Development and Validation of an Enzyme-Linked Immunosorbent Assay for Human Metapneumovirus Serology Based on a Recombinant Viral Protein

Research Center in Infectious Diseases of the "Centre Hospitalier Universitaire de Québec" and Laval University, Québec City, Canada

Received 22 July 2004/ Accepted 22 November 2004

The human metapneumovirus (hMPV) is a newly reported respiratory virus belonging to the Paramyxoviridae family that has been associated with bronchiolitis and pneumonia in young children.

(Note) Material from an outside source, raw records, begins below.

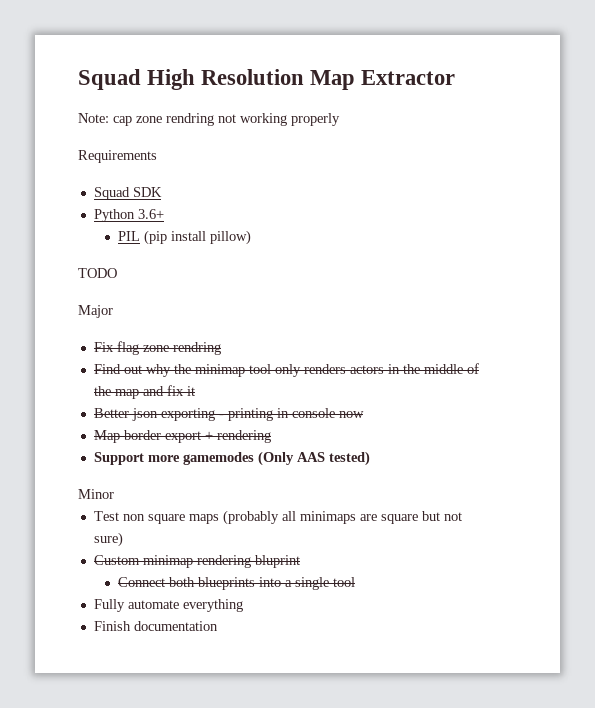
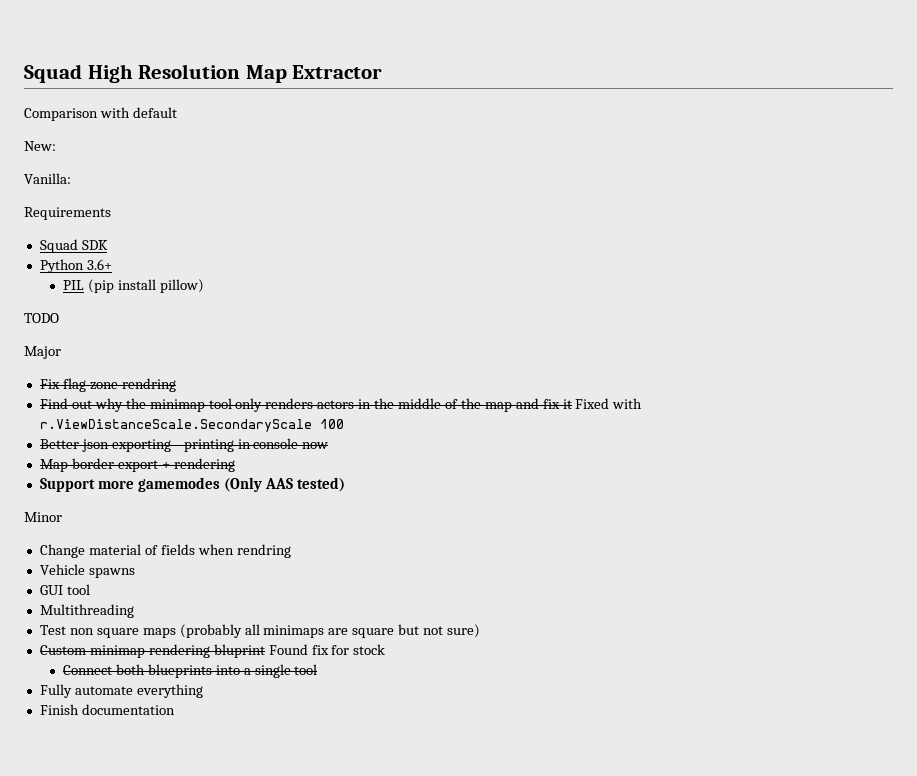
- Note: cap zone rendring not working properly
+ Comparison with default
+ New:
+ Vanilla:
- Find out why the minimap tool only renders actors in the middle of the map and fix it
+ Find out why the minimap tool only renders actors in the middle of the map and fix it Fixed with r.ViewDistanceScale.SecondaryScale 100
+ Change material of fields when rendring
+ Vehicle spawns
+ GUI tool
+ Multithreading
- Custom minimap rendering bluprint
+ Custom minimap rendering bluprint Found fix for stock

We developed a simple enzyme-linked immunosorbent assay (ELISA) for hMPV serological testing using the nucleoprotein (N) from group A or B (N-A or N-B) as the antigen, and we evaluated it in both children and adults. The N proteins were first used in a Western immunoblot assay to identify hMPV-negative sera, which were then used to determine the cutoff value of the ELISA test. Subsequent evaluation of the ELISA-N test revealed that the mean reciprocal antibody titer of 20 randomly selected seropositive children was 143, compared to 69 for 20 seropositive adults. In a prospective evaluation of 71 adults with acute exacerbations of chronic obstructive pulmonary disease, 58 (81.6%) had prior hMPV antibodies and 3 (4.2%) had evidence of recent hMPV infection. In testing paired sera from adults (n = 4) with recent hMPV group A infection confirmed by reverse transcriptase PCR (RT-PCR), ELISAs using the N-A or N-B proteins were able to detect hMPV seroconversion. Moreover, testing of paired sera from three adults with a recent infection by the human respiratory syncytial virus confirmed by RT-PCR and serology did not reveal any increase in hMPV antibodies over time. The ELISA-N is a simple, objective, and specific serological test useful for detecting anti-hMPV antibodies following group A or B viral infections, which should permit a better understanding of the epidemiology of this virus.